Nearly half of older millennials wish they’d chosen a different career

With Millennials turning 40 in 2021, CNBC has launched Make It Middle-Aged Millennials, a series that explores how the oldest members of this generation grew up in the context of the Great Recession and the Covid-19 pandemic , Student loans, stagnating wages and rising costs of living.

At 35, Kristen Alfenito complains that she doesn’t have to start her career just yet.

That’s not to say she wasn’t working. She has had a number of jobs over the past 16 years, starting with two part-time appearances while studying music theater. Then, she says, she was diagnosed with cancer, dropped out of college and “for the foreseeable future has resigned to the restaurant or retail trade.” Today Alfenito works as a cashier in a bakery in Morgantown. West Virginia.

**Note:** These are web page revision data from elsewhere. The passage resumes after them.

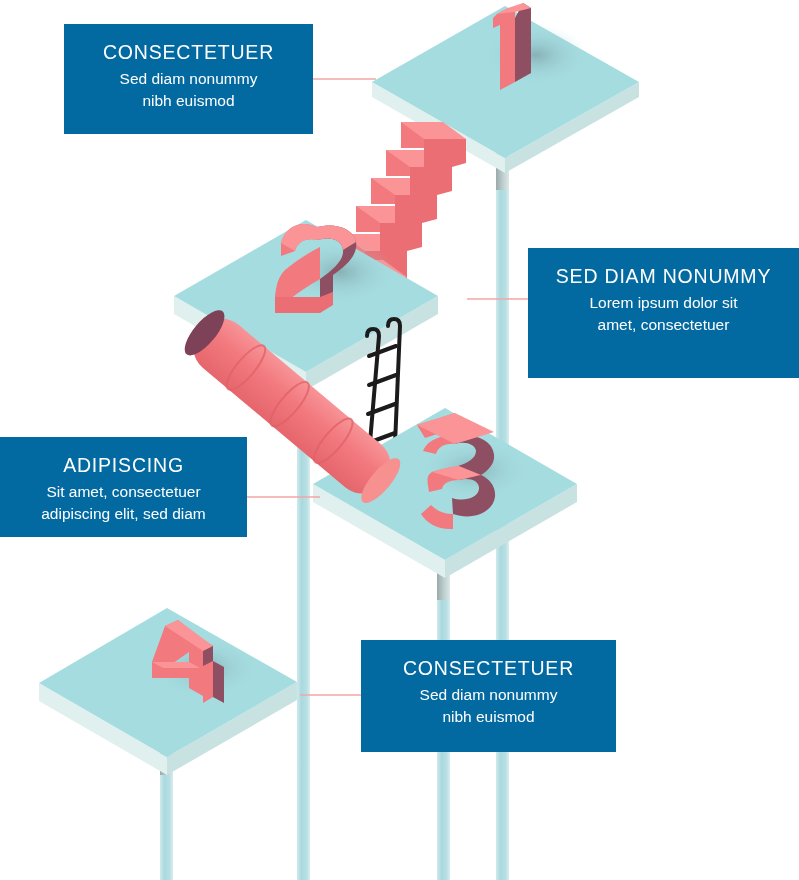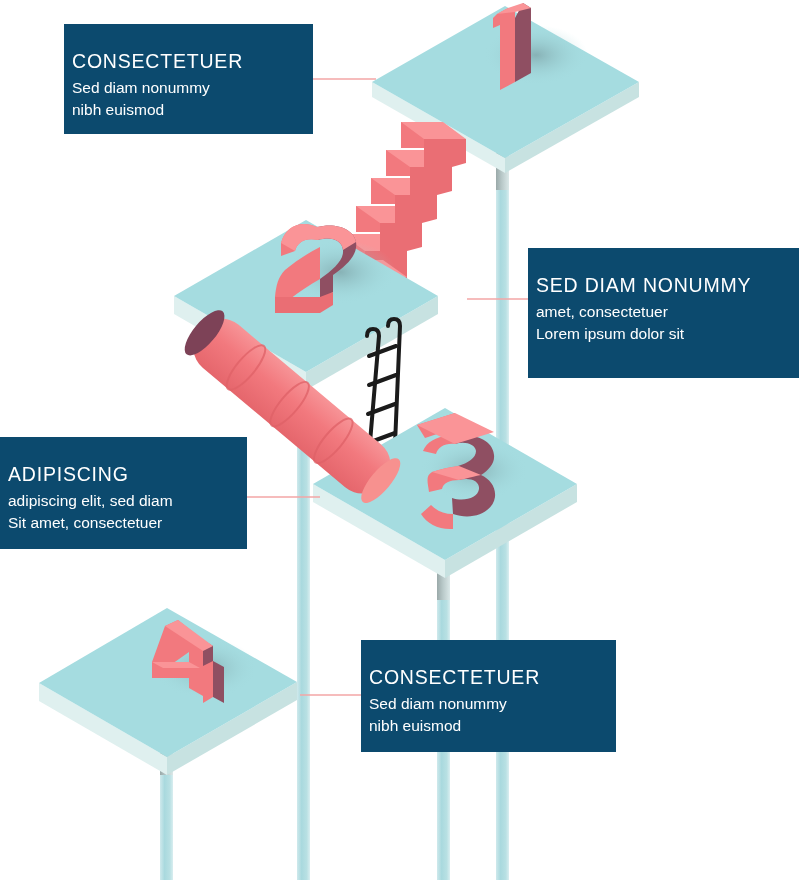"CONSECTETUER" .callout { background: #0c4a6e -> #0369a1; padding: 18px 8px 12px 8px -> 9px 8px 12px 8px; text-align: left -> center }
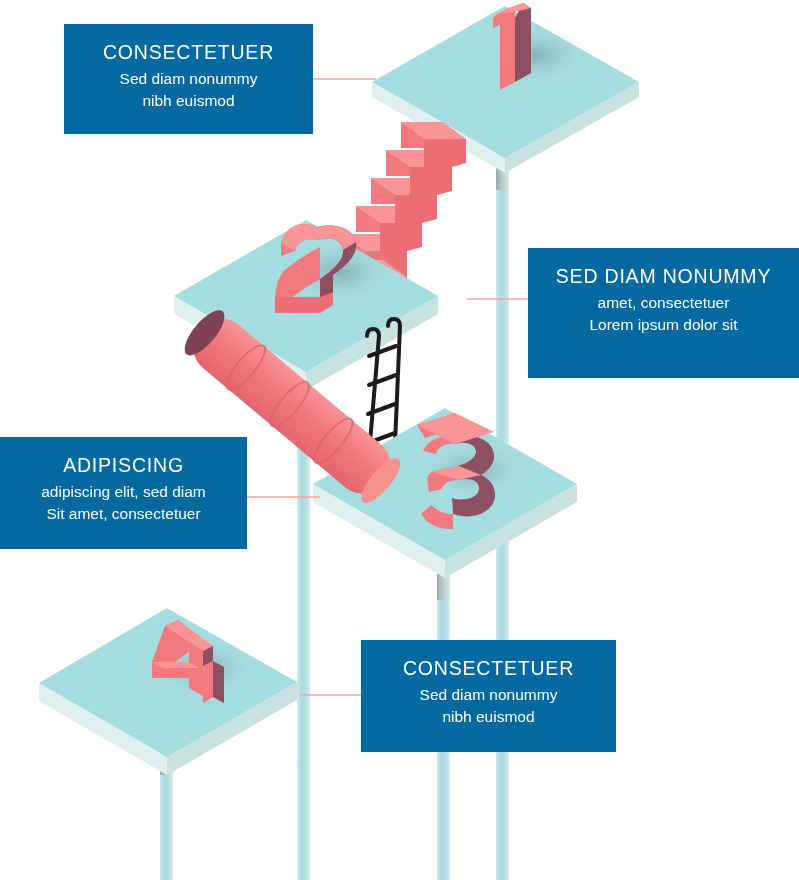"amet, consectetuer" div.bdy { order: before "Lorem ipsum dolor sit" -> after "Lorem ipsum dolor sit" }
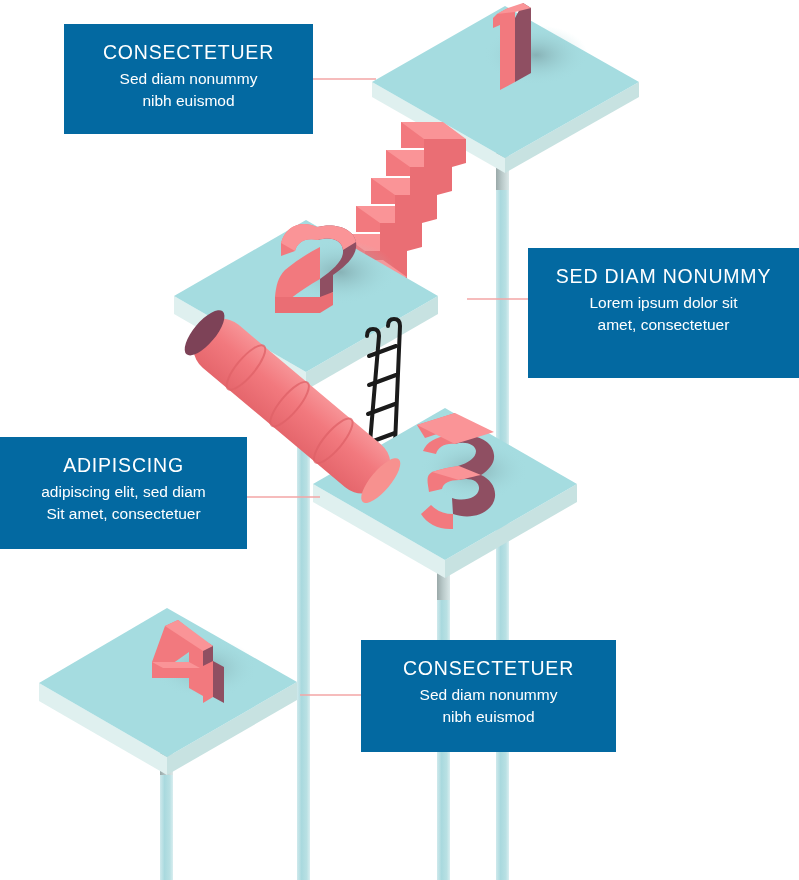"ADIPISCING" .c3 { height: 112px -> 100px }
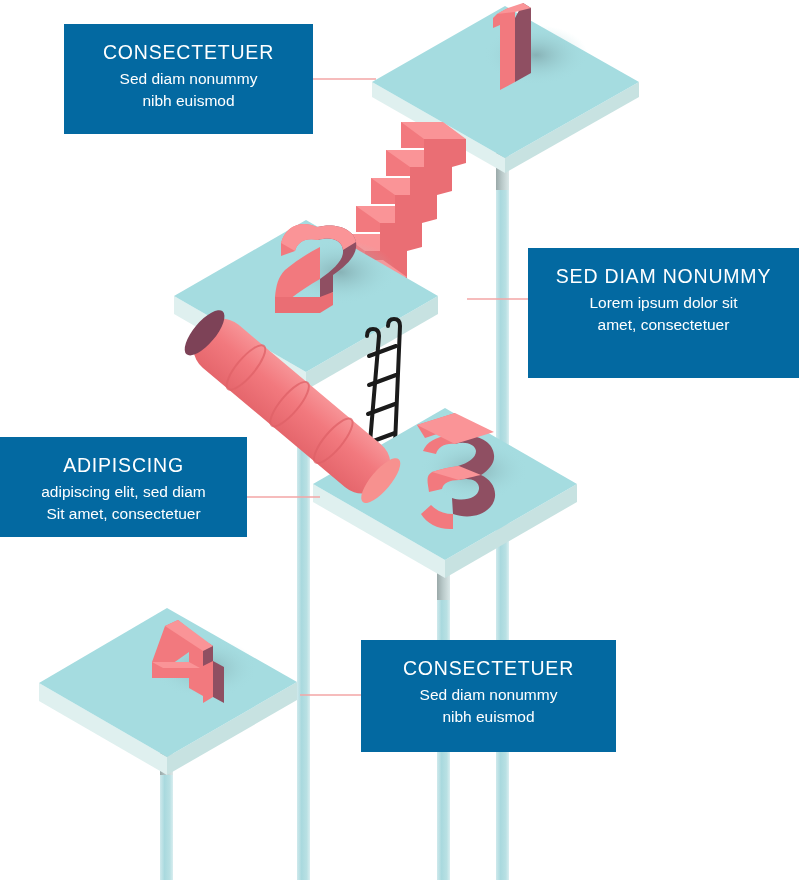"adipiscing elit, sed diam" div.bdy { order: before "Sit amet, consectetuer" -> after "Sit amet, consectetuer" }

When I think back to her college days, “I wish someone had helped me figure out which jobs were right for my interests and passions, and what degree they actually need – if any,” says Alfenito.

Many older millennials now approaching middle age have significant regrets about their careers. Nearly half, 47%, said they would have wished they had chosen a different career path to begin with, according to a recent The Harris Poll conducted on behalf of CNBC Make It of 1,000 U.S. adults aged 33 to 40 Years.

Alfenito believes millennials, who are between 25 and 40 years old this year and represent the largest age group in the workforce, have been pressured to pursue four years of college and the mountains of debt that goes with it, without always knowing if there was one a viable career on the other side of studies.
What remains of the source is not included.